Directions. Starting at the line that contains "(759, 1241) none", quote each line exactly through the last line of the entries, both included.

Exercise materials.
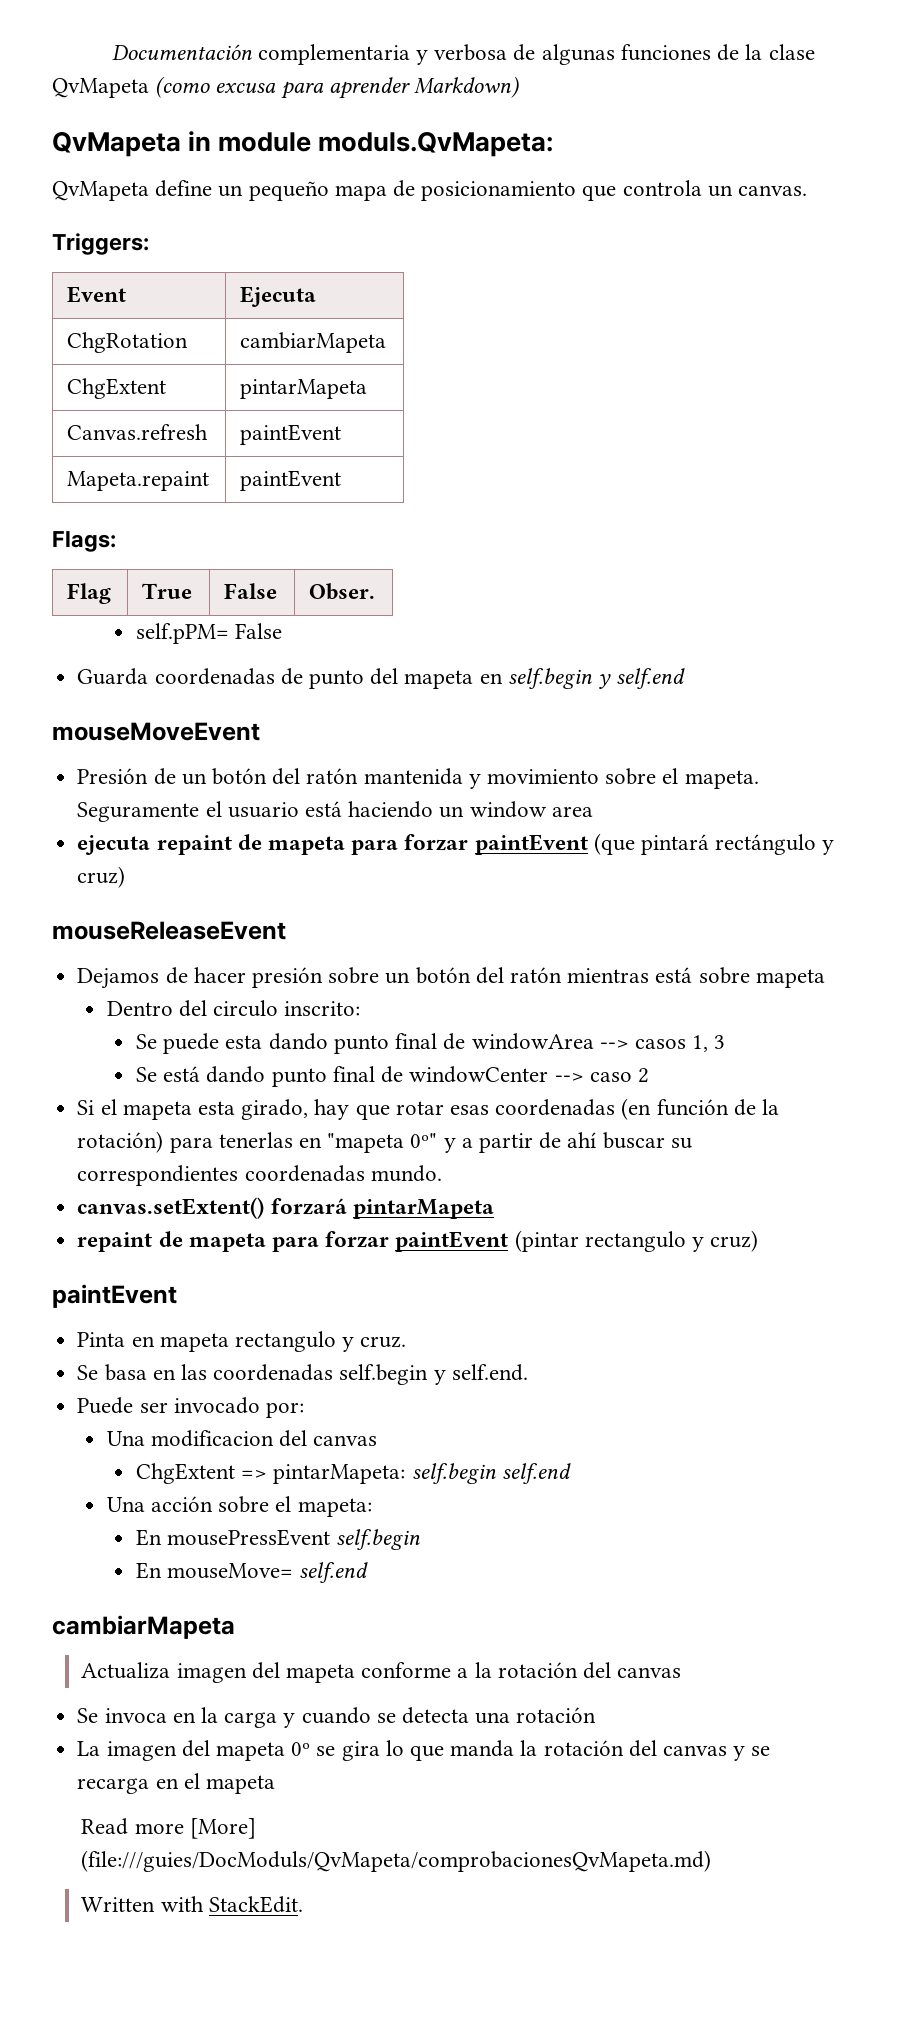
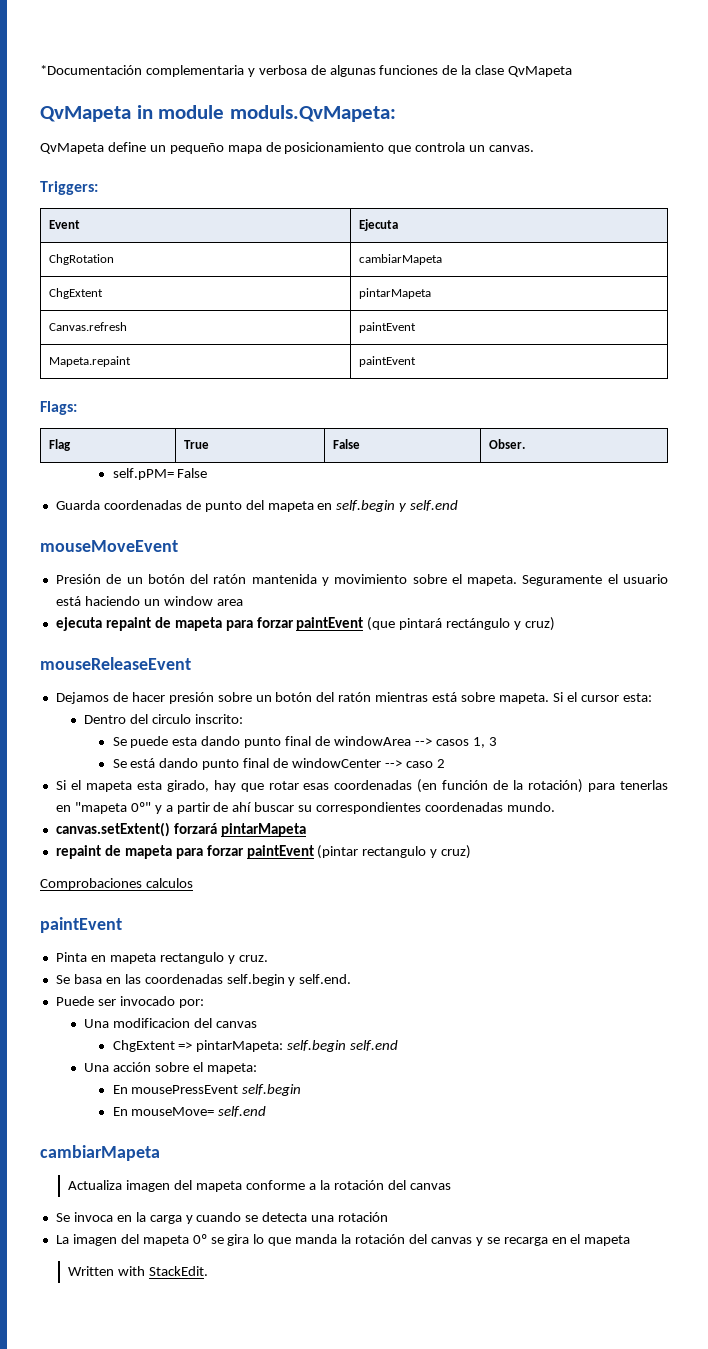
[111,44,252,60] Documentación -> [40,65,142,75] *Documentación
[155,76,520,99] (como excusa para aprender Markdown) -> (573, 71) none
[755,969,825,988] mapeta -> [498,692,652,704] mapeta. Si el cursor esta:
(759, 1241) none -> [40,878,193,890] // Comprobaciones calculos
[81,1818,256,1839] [81,1850,712,1872] // Read more [More] (file:///guies/DocModuls/QvMapeta/comprobacionesQvMapeta.md) -> (631, 1240) none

Response.
(759, 1241) none -> [40,878,193,890] // Comprobaciones calculos
[81,1818,256,1839] [81,1850,712,1872] // Read more [More] (file:///guies/DocModuls/QvMapeta/comprobacionesQvMapeta.md) -> (631, 1240) none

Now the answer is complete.